Britain’s Prime Minister Boris Johnson has been one of the most emphatic supporters of Ukraine in Europe, so the announcement of new security pacts with Sweden and Finland, both concerned about a security threat from Moscow, builds on a tough British policy of resistance to Russia aggression.

However, the agreements cross a new line by saying Britain can support the two countries militarily if attacked by Russia, even if they are not members of NATO, the transatlantic military alliance.

Despite warnings from Moscow not to do so, both Sweden and Finland are debating whether or not to apply to NATO, whose members are covered by Article 5’s mutual defense guarantee.

But Mr Johnson’s pact would provide support to the Swedes and Finns through any NATO accession process, when they could be particularly vulnerable to Russian retaliation, or if they decide not to join the club.

Johnson, who visited the two countries on Wednesday, was asked whether the agreement could mean sending British troops to Finland, which has an 800-mile border with Russia.

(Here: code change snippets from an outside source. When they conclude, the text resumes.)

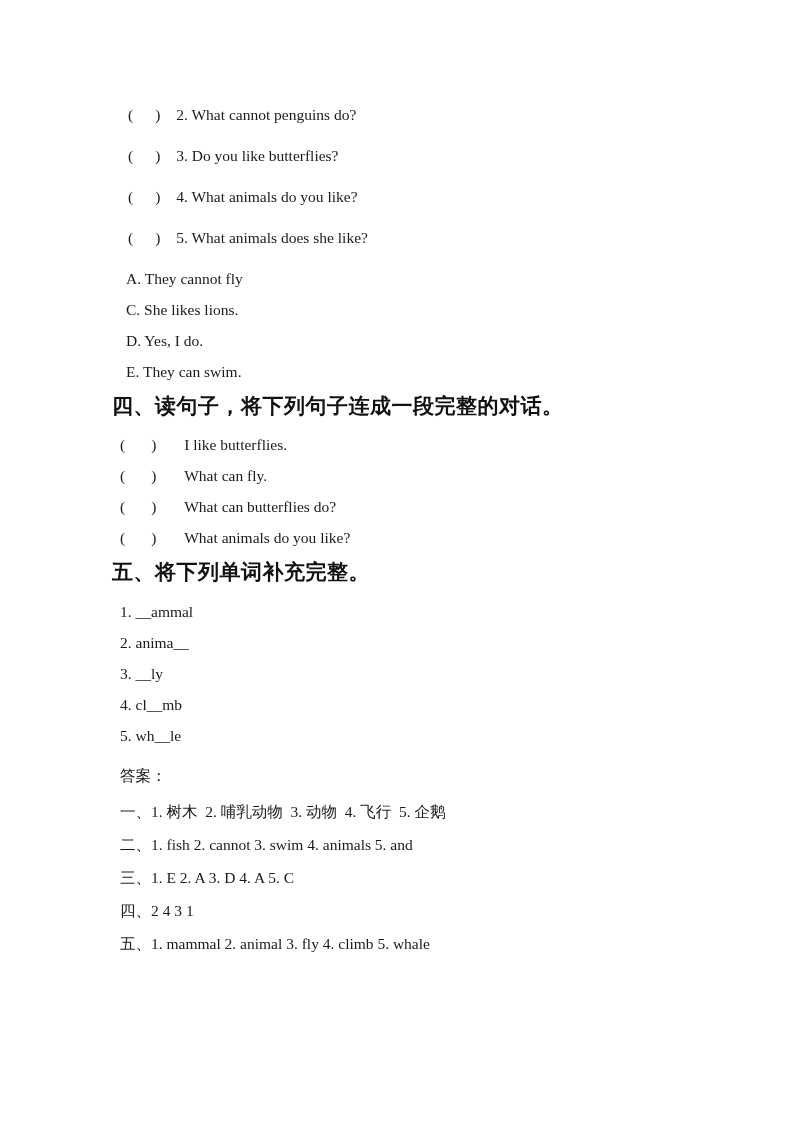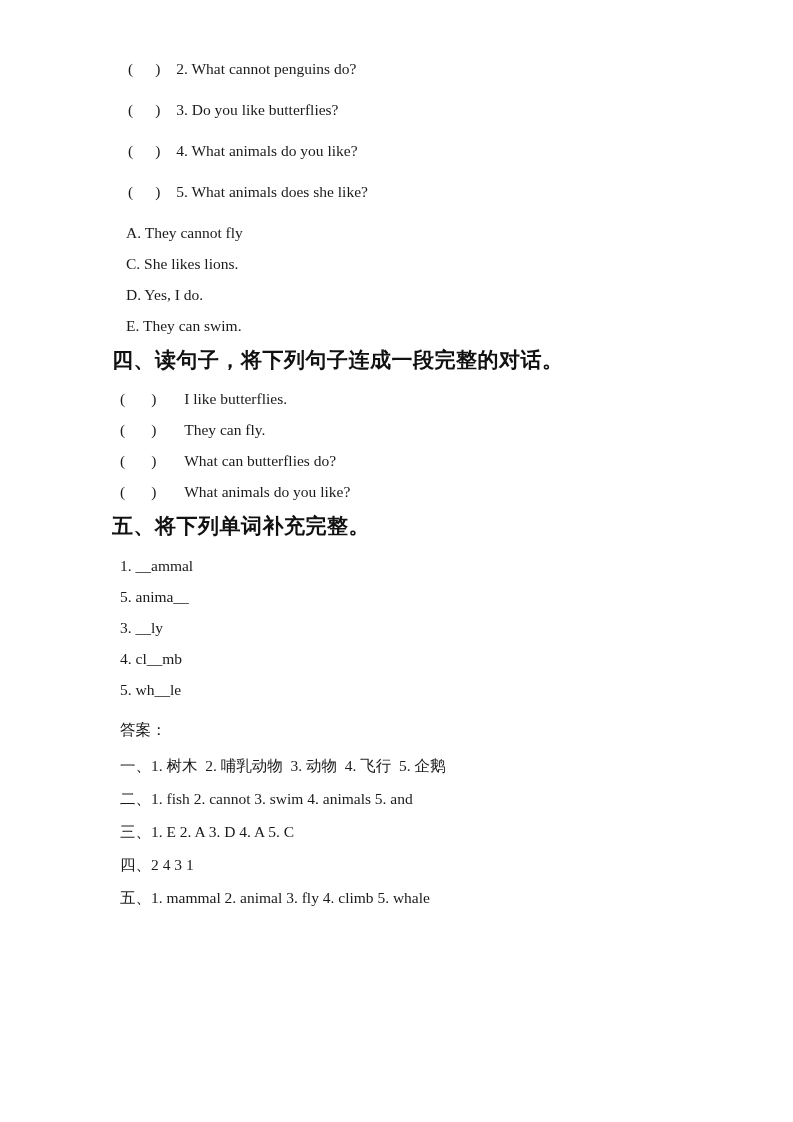"( ) 2. What cannot" .page { padding: 59px 40px 0 120px -> 105px 40px 0 120px }
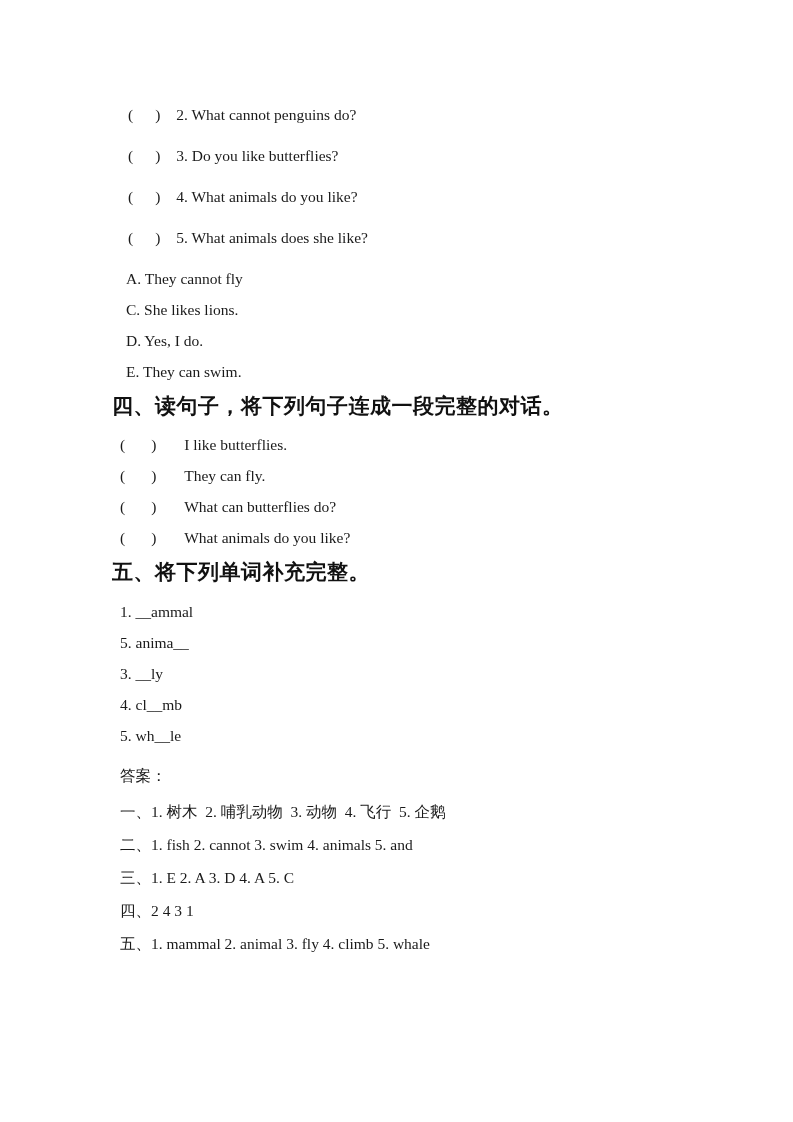"They can fly." span.txt { text: They -> What }
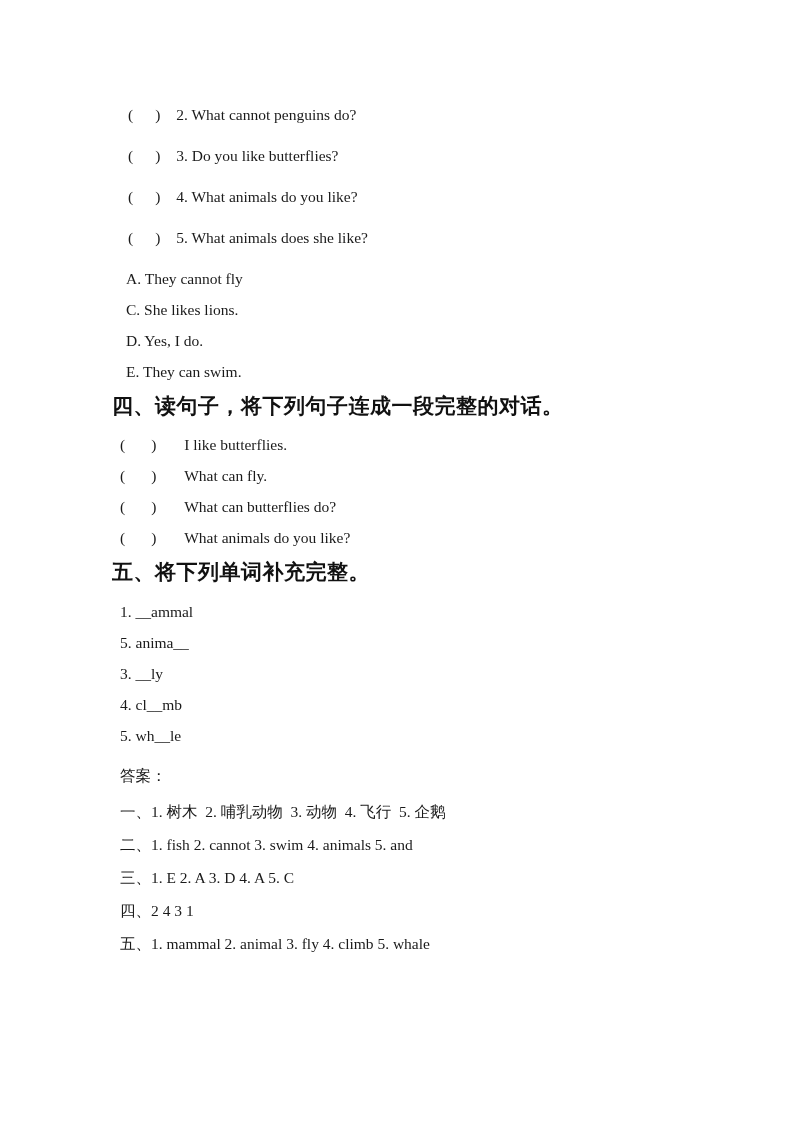"5. anima__" div.line { text: 5 -> 2 }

“In the event of a disaster or in the event of an attack on one of us, yes, then we will come to each other’s aid, including with military aid,” he said. The type of assistance would depend on the request made, he added.

Sweden and Finland have offered mutual guarantees to Britain in return. “We will stand together and support each other in all circumstances, whether in good or bad weather,” said Finnish President Sauli Niinisto, adding that his country’s decision to consider NATO membership was prompted by the Russian invasion of Ukraine.

Earlier in Stockholm, after posing for a photo in a rowboat with his Swedish counterpart, Magdalena Andersson, Mr Johnson said the agreement with Sweden “enshrines the values” dear to both countries.

He added: “As you put it so beautifully, Magdalena, when we were on the lake, we are literally and figuratively in the same boat now.”

For Mr Johnson, who has developed a close relationship with Ukrainian President Volodymyr Zelensky, the initiative is a useful distraction from his political troubles at home after he was fined by police for breaching the lockdown in Downing Street. When asked on Wednesday whether that might prompt him to resign, Johnson declined, saying he was more focused on the threat from Russia.

Wednesday’s move was also in line with Mr Johnson’s efforts to forge a new foreign policy role for Britain after Brexit. Now outside the European Union and unable to influence its decisions, Britain is trying to make the most of its status, alongside France, as one of the countries in Western Europe most willing and able to provide significant military to put in force.

In February, Britain announced a trilateral security pact with Ukraine and Poland, and British ministers have made several visits to Baltic states that feel particularly vulnerable to Russian aggression.

And Britain has taken a leading role in discussions, not just in NATO, but in a less prominent diplomatic form called the Joint Expeditionary Force, which consists of Britain, Denmark, Estonia, Finland, Iceland, Latvia, Lithuania , the Netherlands, Norway and Sweden.

Some European Union diplomats believe Britain could try to use that influence to divide the bloc of 27 countries. Member States receiving military aid or guarantees from Britain, for example, may be reluctant to take tough action against London in an escalation of the dispute with the European Union over post-Brexit trade arrangements for Northern Ireland.

But Downing Street, who was asked on Wednesday whether such connections could be made in talks with Sweden and Finland, said there were no conditions attached to the security guarantee.